China's criminal justice system also gives the police excessive powers over the judiciary, the AI report said.

"Local officials and police continue to pull the strings of China's criminal justice system. Despite defense lawyers' best efforts, many claims of torture are simply ignored for the sake of political convenience," said AI analyst Poon.

"Police wield too much unchecked power, with the result that measures to curb torture are not having the necessary impact," he added.

Symbolbild Polizei China

'Police wield too much unchecked power, with the result that measures to curb torture are not having the necessary impact'

AI said its findings were based not only on interviews with former detainees and their lawyers, but also on an analysis of court documents in China.
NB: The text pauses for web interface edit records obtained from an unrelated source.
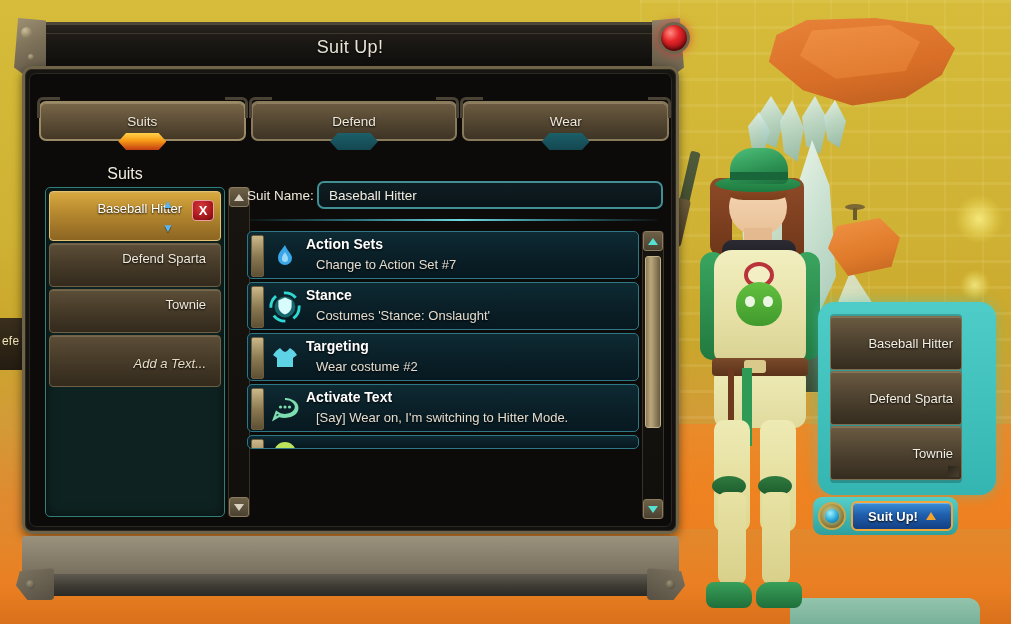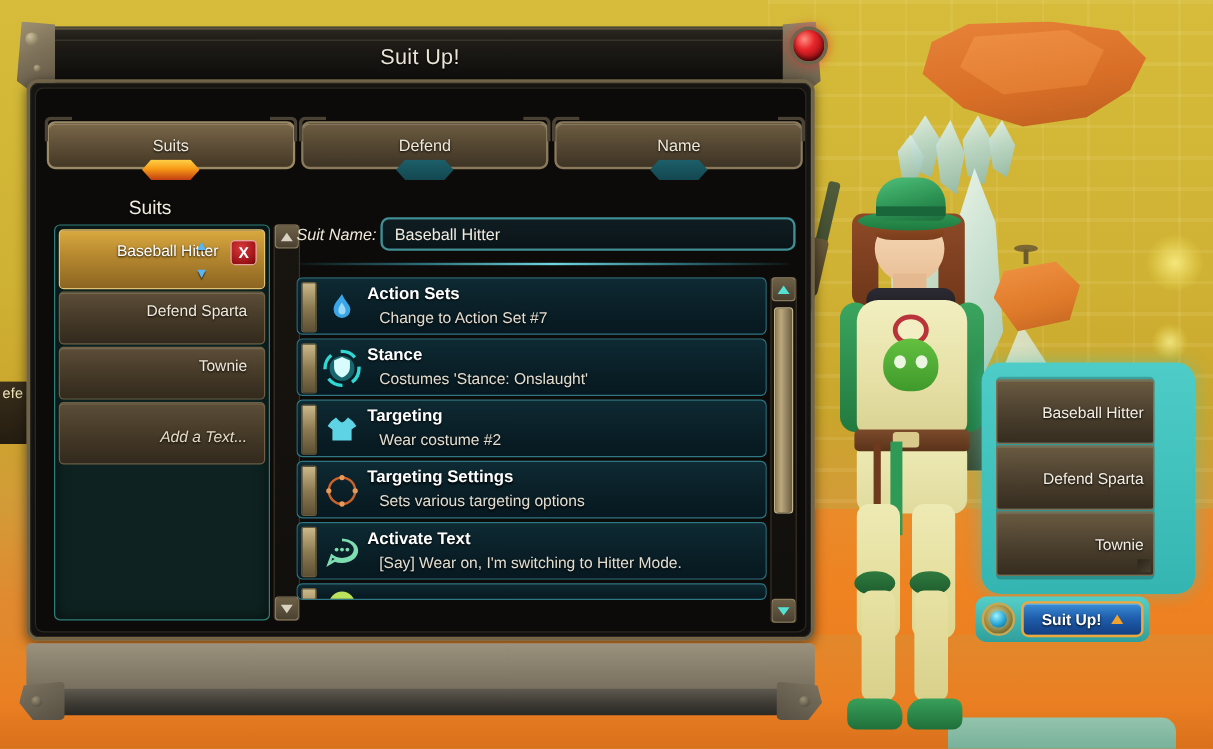--- a/index.html
+++ b/index.html
@@ -509,7 +509,7 @@
         <div class="tab-gem"></div>
       </div>
       <div class="tab">
-        <div class="lbl">Name</div>
+        <div class="lbl">Wear</div>
         <div class="tab-gem"></div>
       </div>
     </div>

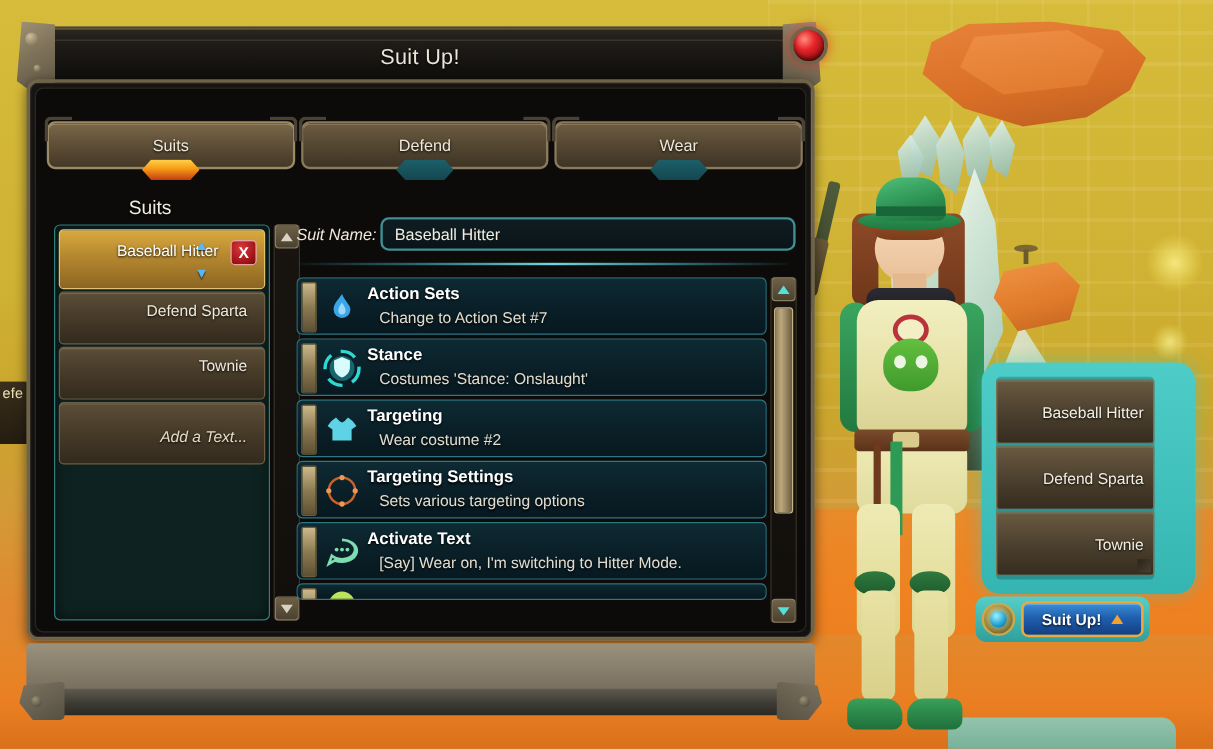--- a/index.html
+++ b/index.html
@@ -302,7 +302,7 @@
   
   .detail { position:absolute; left:218px; top:112px; width:420px; height:340px; }
   .name-row { position:relative; height:30px; }
-  .name-lbl { position:absolute; left:4px; top:7px; color:#efe9db; font-size:13.5px;font-style:italic; }
+  .name-lbl { position:absolute; left:4px; top:7px; color:#efe9db; font-size:13.5px; }
   .name-input {
     position:absolute; left:74px; top:0; width:346px; height:28px;
     background:linear-gradient(180deg,#0f1d22 0%,#0a1418 100%);

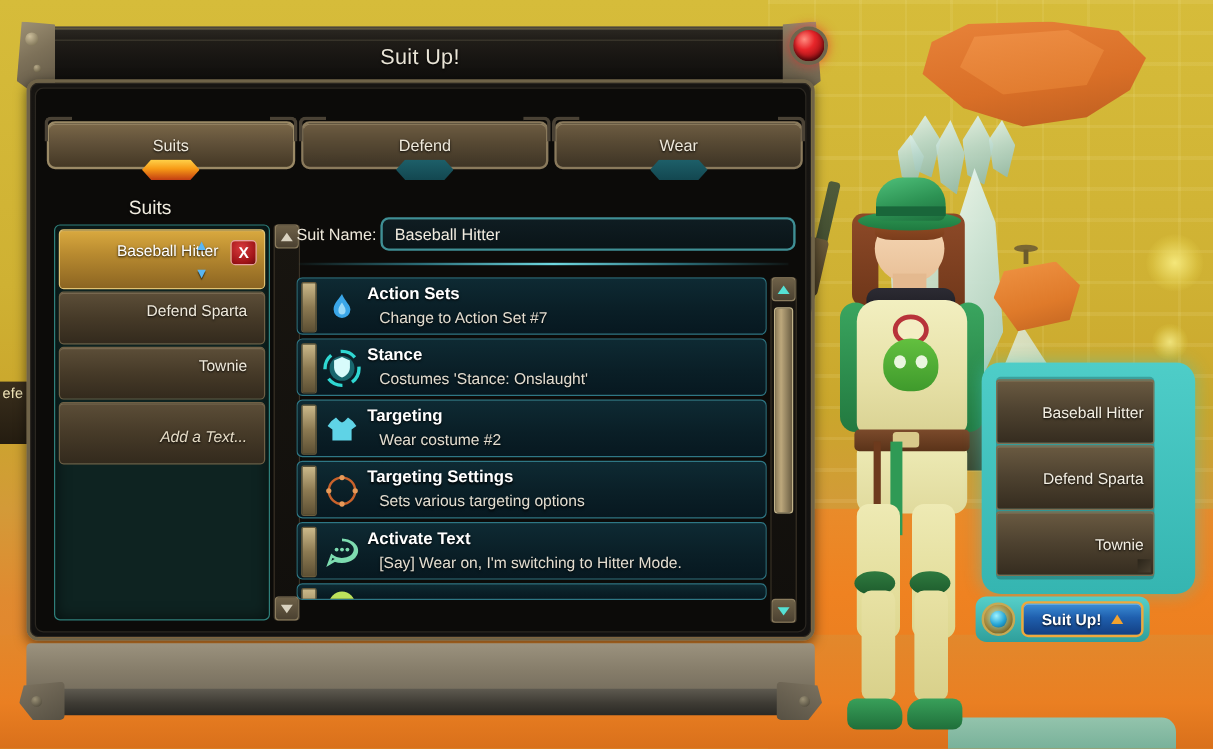--- a/index.html
+++ b/index.html
@@ -145,7 +145,7 @@
     border-right:2px solid #6b5a38; z-index:5;
   }
   #left-frag span {
-    position:absolute; left:2px; top:3px; color:#f0e4b8; font-size:12px; letter-spacing:.2px;
+    position:absolute; left:2px; top:16px; color:#f0e4b8; font-size:12px; letter-spacing:.2px;
   }
 
   

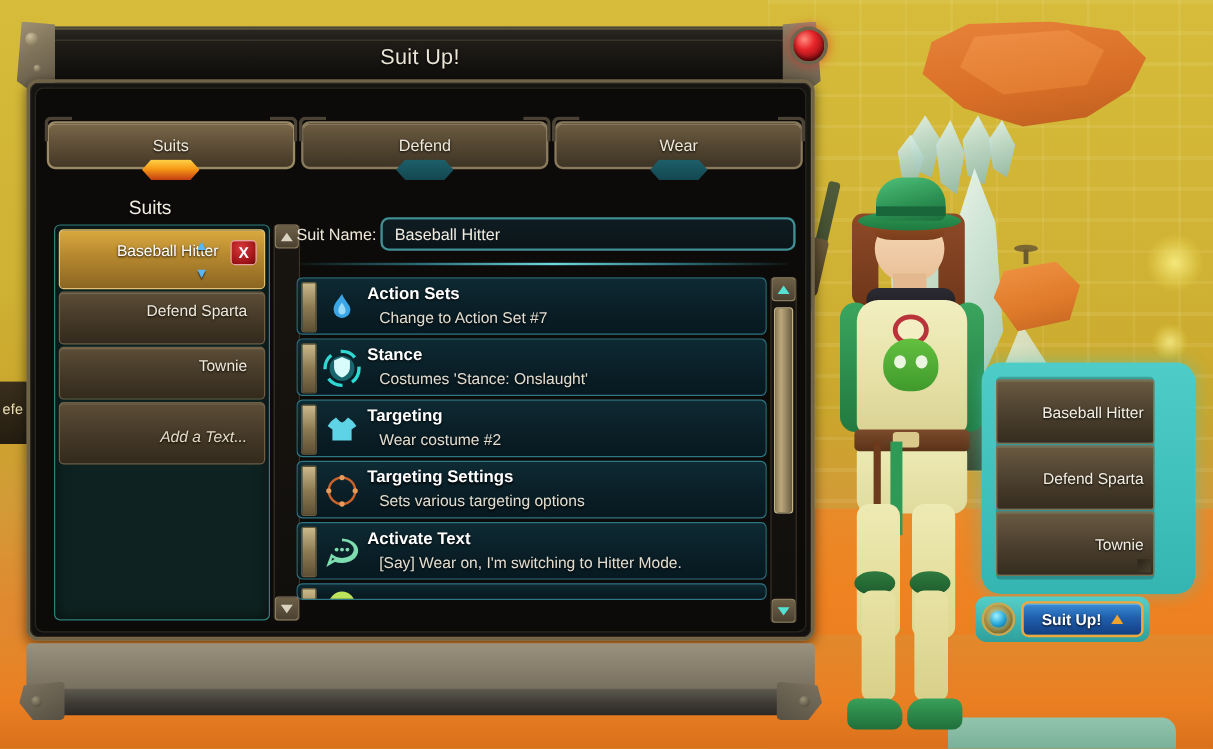--- a/index.html
+++ b/index.html
@@ -588,20 +588,6 @@
           <div class="act-sub">Wear costume #2</div>
         </div>
 
-        <div class="act">
-          <div class="act-bar"></div>
-          <div class="act-icon">
-            <svg width="30" height="30" viewBox="0 0 30 30">
-              <circle cx="15" cy="15" r="11" fill="none" stroke="#c9622b" stroke-width="2"></circle>
-              <circle cx="15" cy="4" r="2.2" fill="#e89a58"></circle>
-                <circle cx="15" cy="26" r="2.2" fill="#e89a58"></circle>
-              <circle cx="4" cy="15" r="2.2" fill="#e89a58"></circle>
-                <circle cx="26" cy="15" r="2.2" fill="#e89a58"></circle>
-            </svg>
-          </div>
-          <div class="act-title">Targeting Settings</div>
-          <div class="act-sub">Sets various targeting options</div>
-        </div>
 
         <div class="act">
           <div class="act-bar"></div>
The researchers say out of a sample of 590 cases in which allegations of torture were made, forced confessions were excluded in only 16 cases, with one leading to an acquittal and the rest ending in convictions on the basis of other evidence.

"These low number of cases in which evidence obtained through torture was excluded appears to corroborate lawyers' claims that forced confessions continue to be presented as evidence in court, and that unlawfully obtained evidence is not excluded by judges," they argue.

China analyst Poon says: "If the government is serious about improving human rights it must start holding law enforcement agencies to account when they commit abuses."